The lines to transcribe begin with the one containing "(719, 444) none" and end with the last line below; reproduce them exactly, without the pictures.
Data extract Start Marker
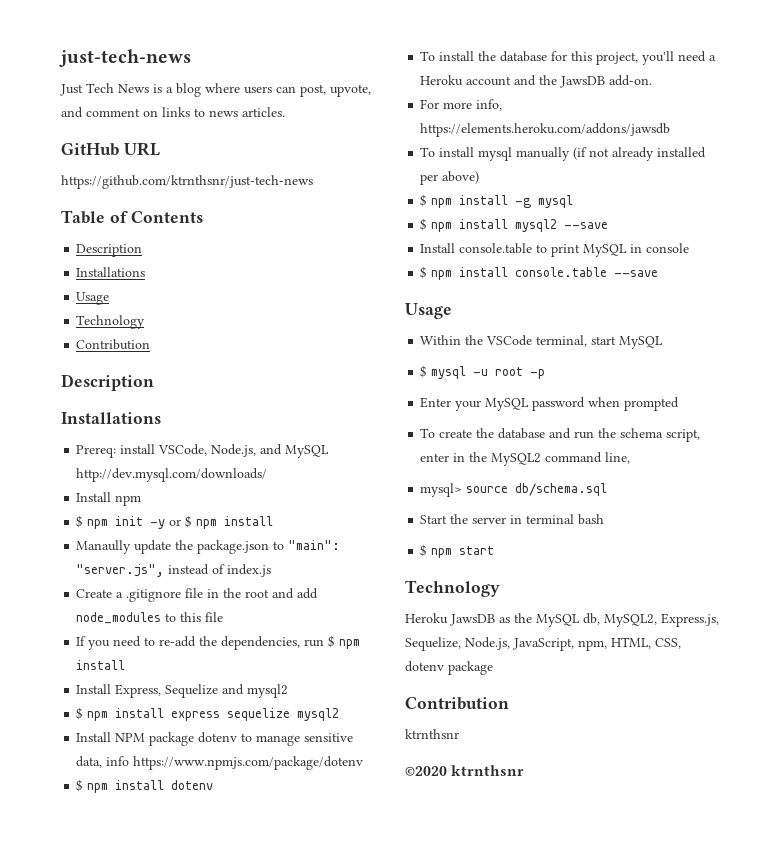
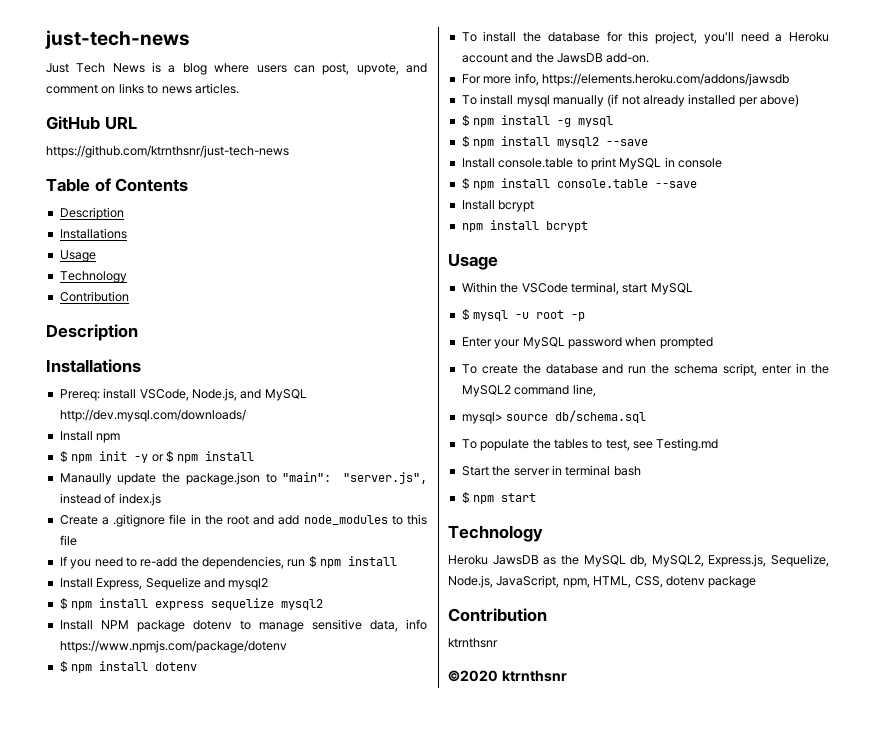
(659, 273) none -> [461,200,535,212] [461,220,588,232] // Install bcrypt // npm install bcrypt
(608, 489) none -> [461,438,719,451] // To populate the tables to test, see Testing.md

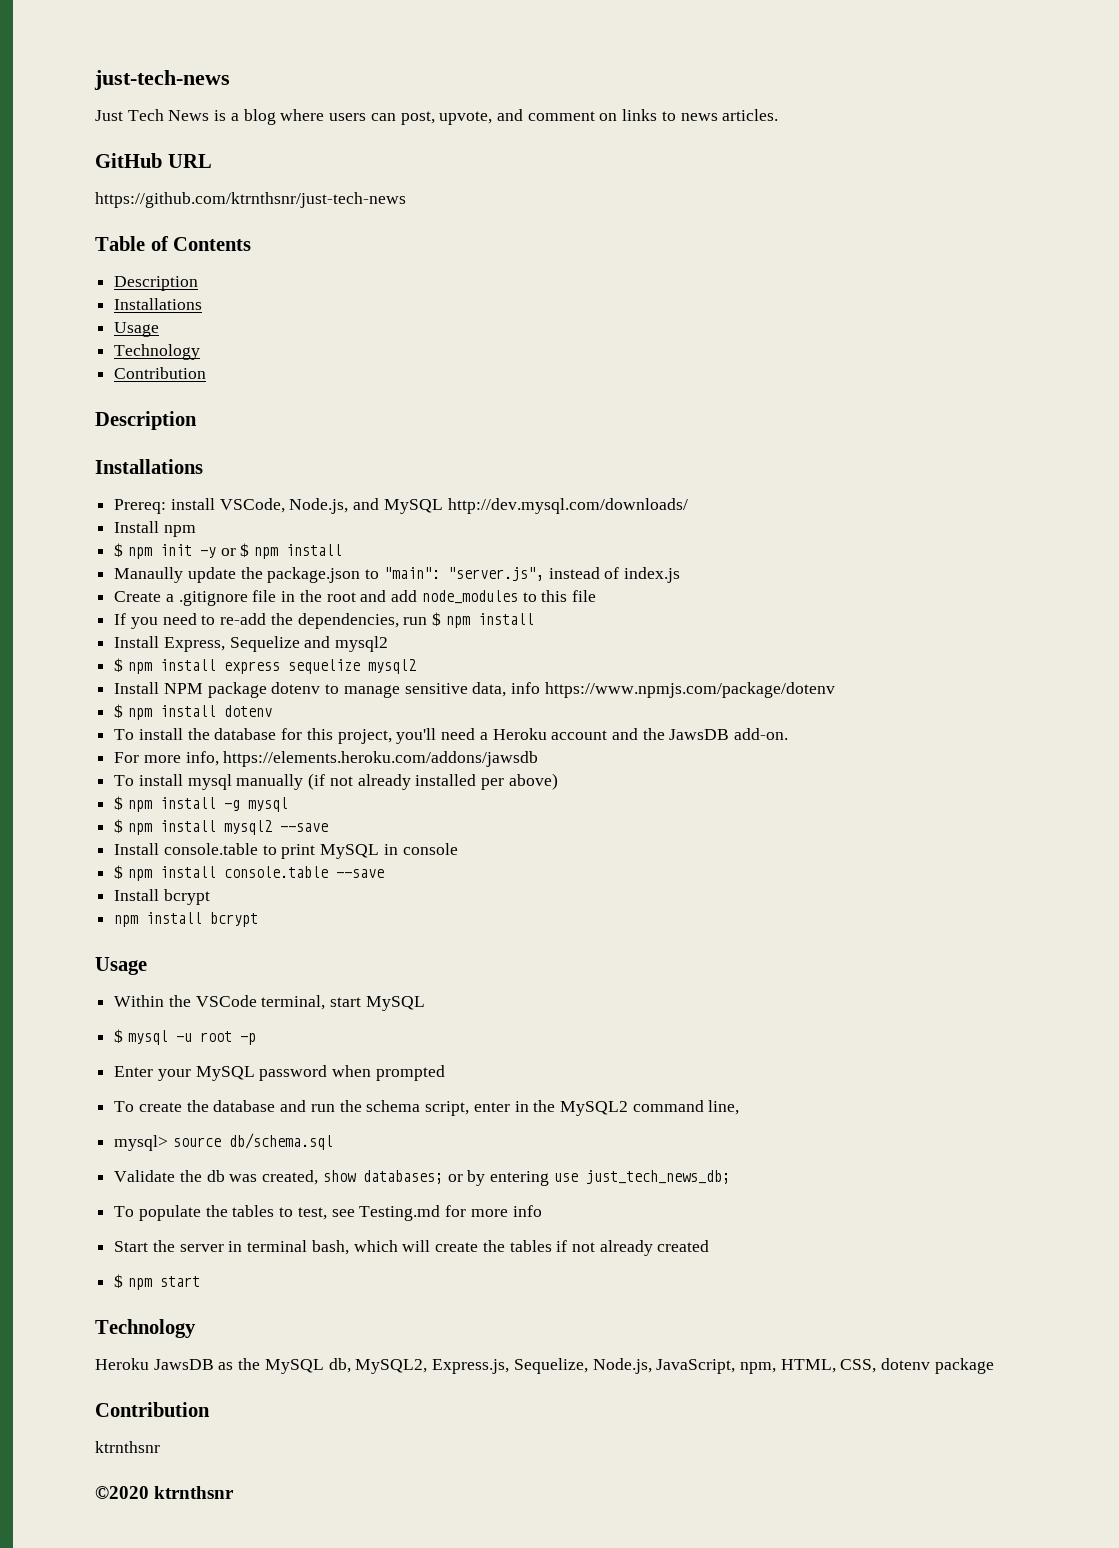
(647, 416) none -> [114,1170,730,1186] // Validate the db was created, show databases; or by entering use just_tech_news_db;
(719, 444) none -> [445,1205,542,1217] for more info
[613,466,641,476] bash -> [311,1240,710,1256] bash, which will create the tables if not already created

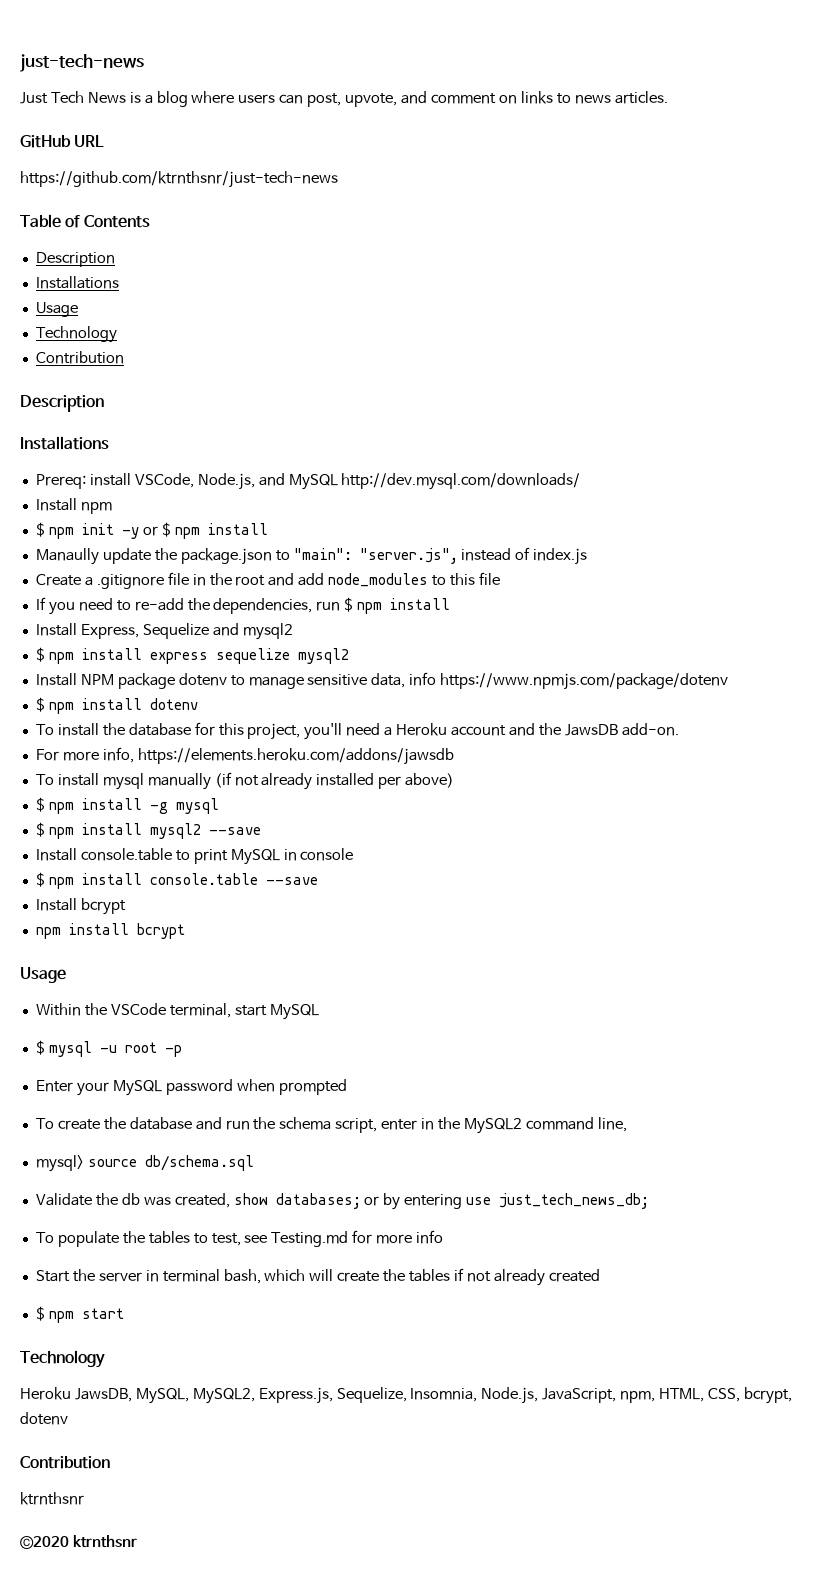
[153,1358,351,1374] JawsDB as the MySQL db, -> [74,1388,189,1404] JawsDB, MySQL,
(588, 1366) none -> [410,1388,478,1402] Insomnia,
[881,1358,994,1374] dotenv package -> [743,1387,792,1404] [20,1412,68,1425] bcrypt, dotenv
Data extract End Marker
**Exercise solution**
(719, 444) none -> [445,1205,542,1217] for more info
[613,466,641,476] bash -> [311,1240,710,1256] bash, which will create the tables if not already created

[153,1358,351,1374] JawsDB as the MySQL db, -> [74,1388,189,1404] JawsDB, MySQL,
(588, 1366) none -> [410,1388,478,1402] Insomnia,
[881,1358,994,1374] dotenv package -> [743,1387,792,1404] [20,1412,68,1425] bcrypt, dotenv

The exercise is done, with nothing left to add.